Теория романа, невзирая на название, не является настоящей теорией, системой романа, поскольку неуверенность в будущем, отмечаемая Лукачем в конце книги, мешает завершению построения такой системы. Именно из-за этой незавершённости Теория романа – это эссе, порядок которого близок к порядку Души и форм. В Теории романа мы находим с одной стороны Гомера и Данте как выразителей закрытых цивилизаций Античности и Средневековья, с другой стороны – Сервантеса, Гёте и Флобера для «проблематических» цивилизаций современной эпохи, и, наконец, Достоевского для грядущего мира. В отношении двух первых и последнего не говорится об автономных художественных формах в отличие от современных писателей, для которых целостность остаётся абстрактной и может осуществляться только в произведении искусства. Это последнее предполагает, в действительности, существование «диссонанса» – потеря смысла, мир, предоставленный бессмысленности – который посредством форм утверждается и отрицается в одно и то время. Поэтому Лукач придерживается мысли, что «Искусство всегда, по отношению к жизни, является чем-то ‘вопреки’ (trotzdem); образование формы – это самое глубокое подтверждение наличия диссонанса, какое только можно предположить» (TdR, 99).

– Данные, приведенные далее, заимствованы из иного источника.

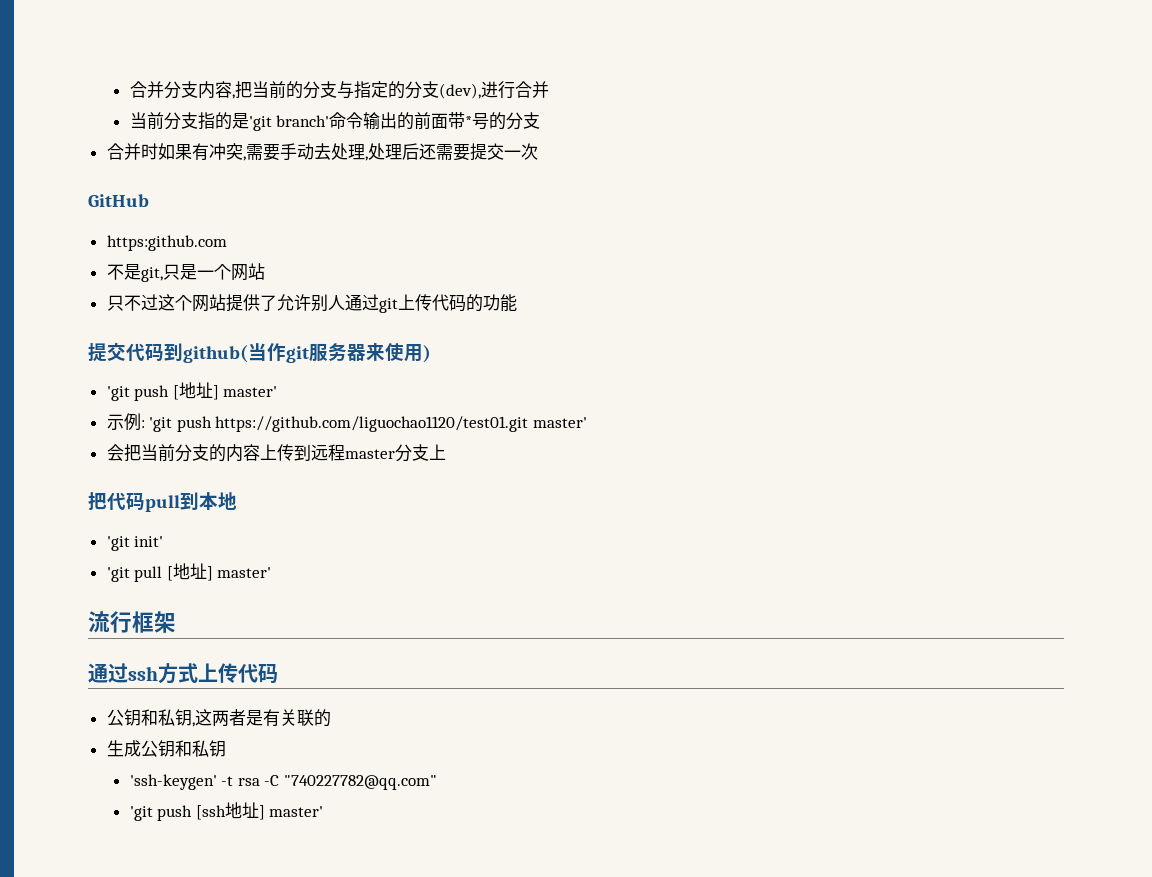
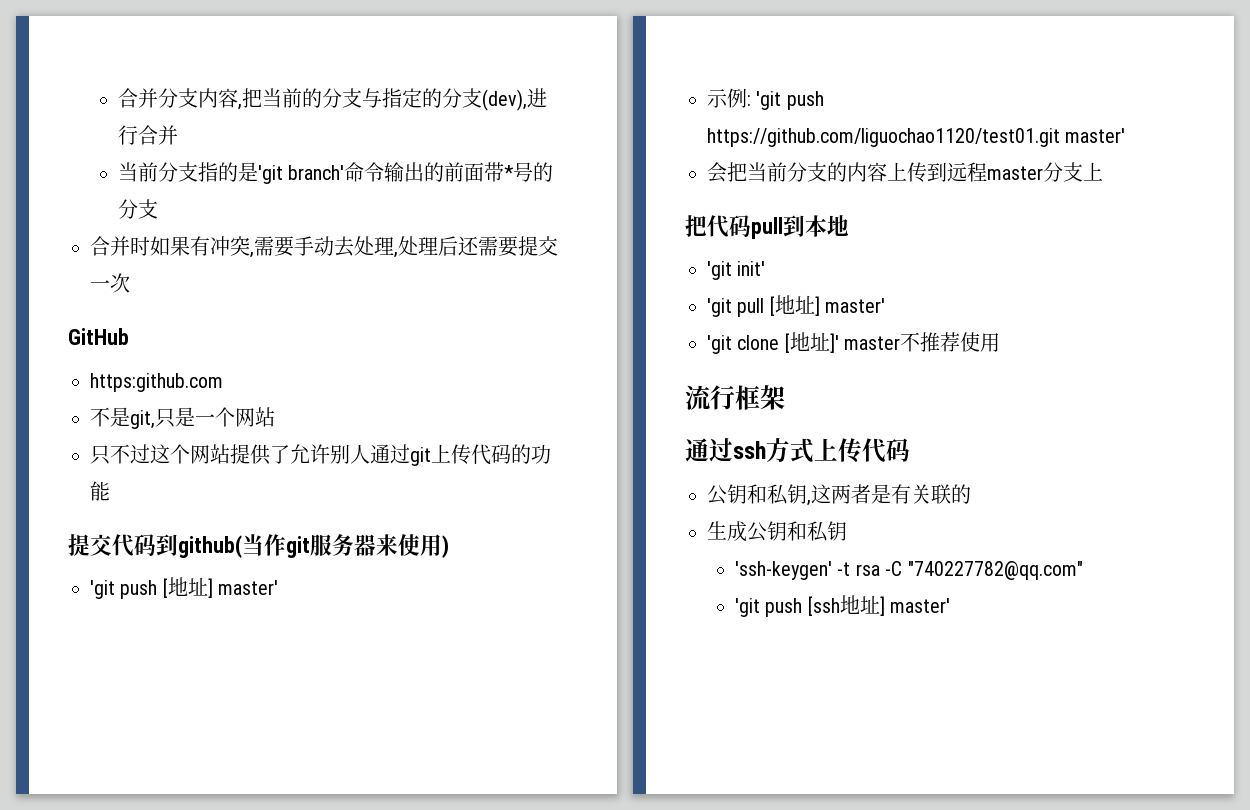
(272, 572) none -> [707,332,1001,354] // 'git clone [地址]' master不推荐使用

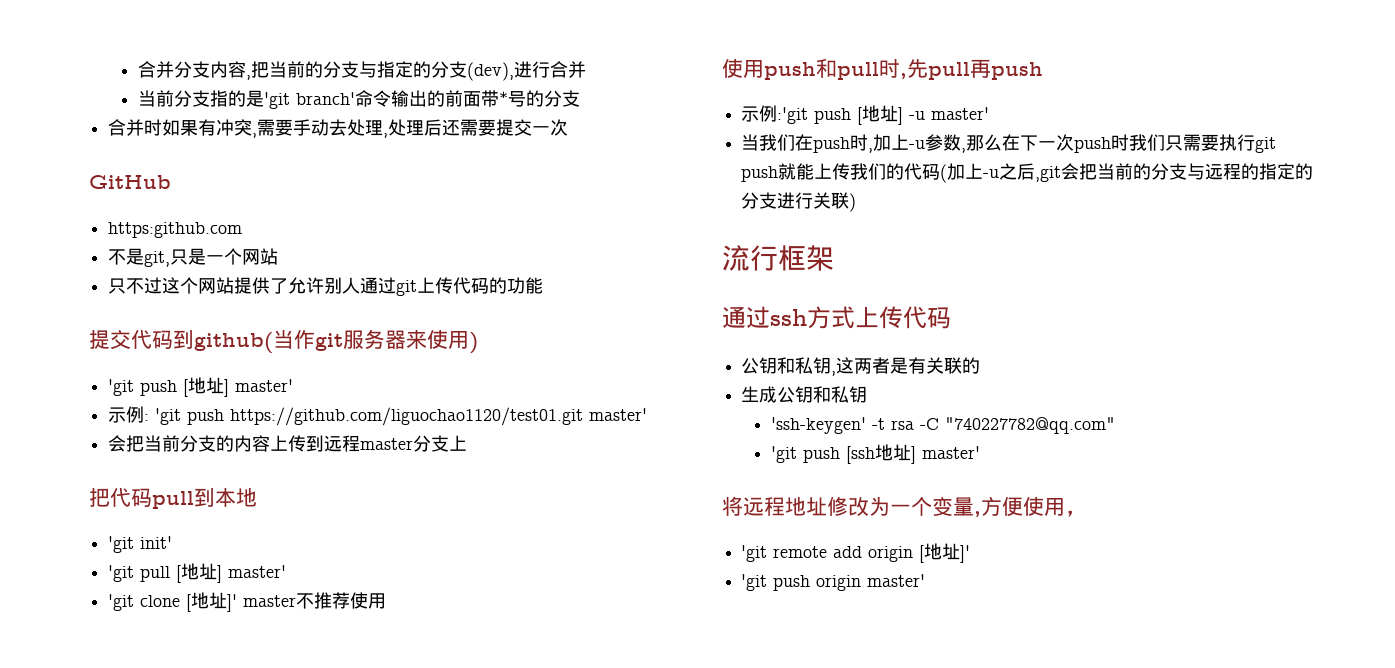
(1001, 342) none -> [722,58,1043,80] [741,105,990,125] [741,134,1277,153] [741,163,1314,183] [741,192,857,212] // 使用push和pull时,先pull再push // 示例:'git push [地址] -u master' // 当我们在push时,加上-u参数,那么在下一次push时我们只需要执行git push就能上传我们的代码(加上-u之后,git会把当前的分支与远程的指定的分支进行关联)
(951, 605) none -> [722,496,1086,517] [741,543,971,563] [741,574,926,591] // 将远程地址修改为一个变量,方便使用， // 'git remote add origin [地址]' // 'git push origin master'

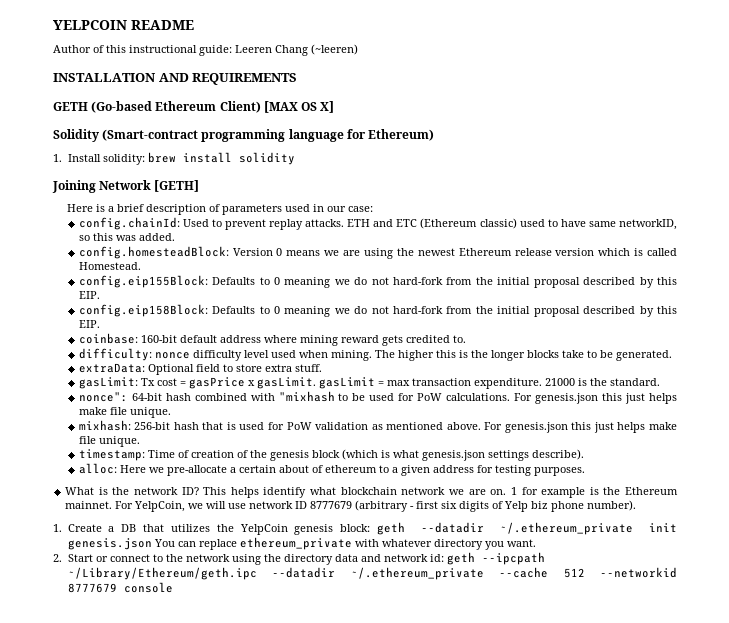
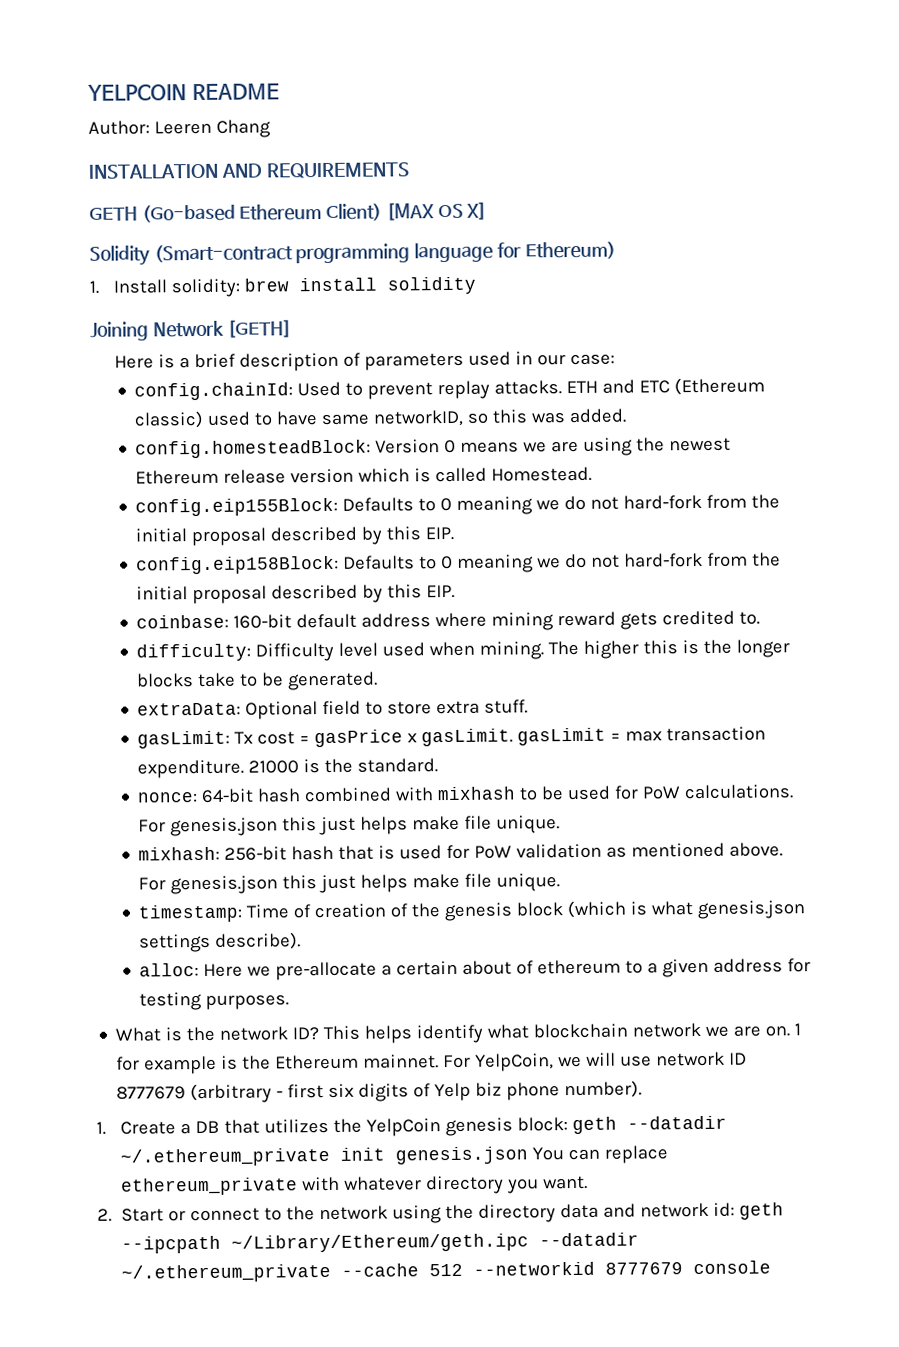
[53,45,232,56] Author of this instructional guide: -> [88,120,150,135] Author:
[311,44,358,55] (~leeren) -> (271, 128) none
[154,350,242,361] nonce difficulty -> [255,642,335,662] Difficulty
[78,392,128,402] nonce": -> [137,792,199,803] nonce:
[278,391,335,402] "mixhash -> [437,786,517,801] mixhash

Существенное – выявляющее диссонанс – отличие между тем, что писалось ранее и что будет написано позднее, состоит в том, что прежняя литература – это пассивное видение заданного смысла, последующая же – это воспроизводство посредством форм смысла, который обнаруживается лишь постольку, поскольку объявляется не заданным, но сотворённым. В действительности, сегодня, утверждает Лукач, «Мы открыли продуктивность духа… и наша мысль без конца следует дорогой приблизительности, которая никогда не становится завершённой. Мы открыли возможность придавать форму… Мы нашли в себе самих единственную истинную субстанцию» (TdR, 61). После Канта эстетика занимает место, которое в античности было занято метафизикой: место, где возможна целостность. Потеря имманентности смысла в жизни, или же органичная целостность, – это условие автономии искусства и, следовательно, сотворённой целостности: «распад и недостаточность мира – это предпосылки к существованию и становлению сознания самого искусства» (TdR, 66). В конечном счёте, романная форма и вытекающая из неё временная структура смысла выражают необходимость поисков смысла, который невозможно более найти в самой жизни, но можно передать только в произведении.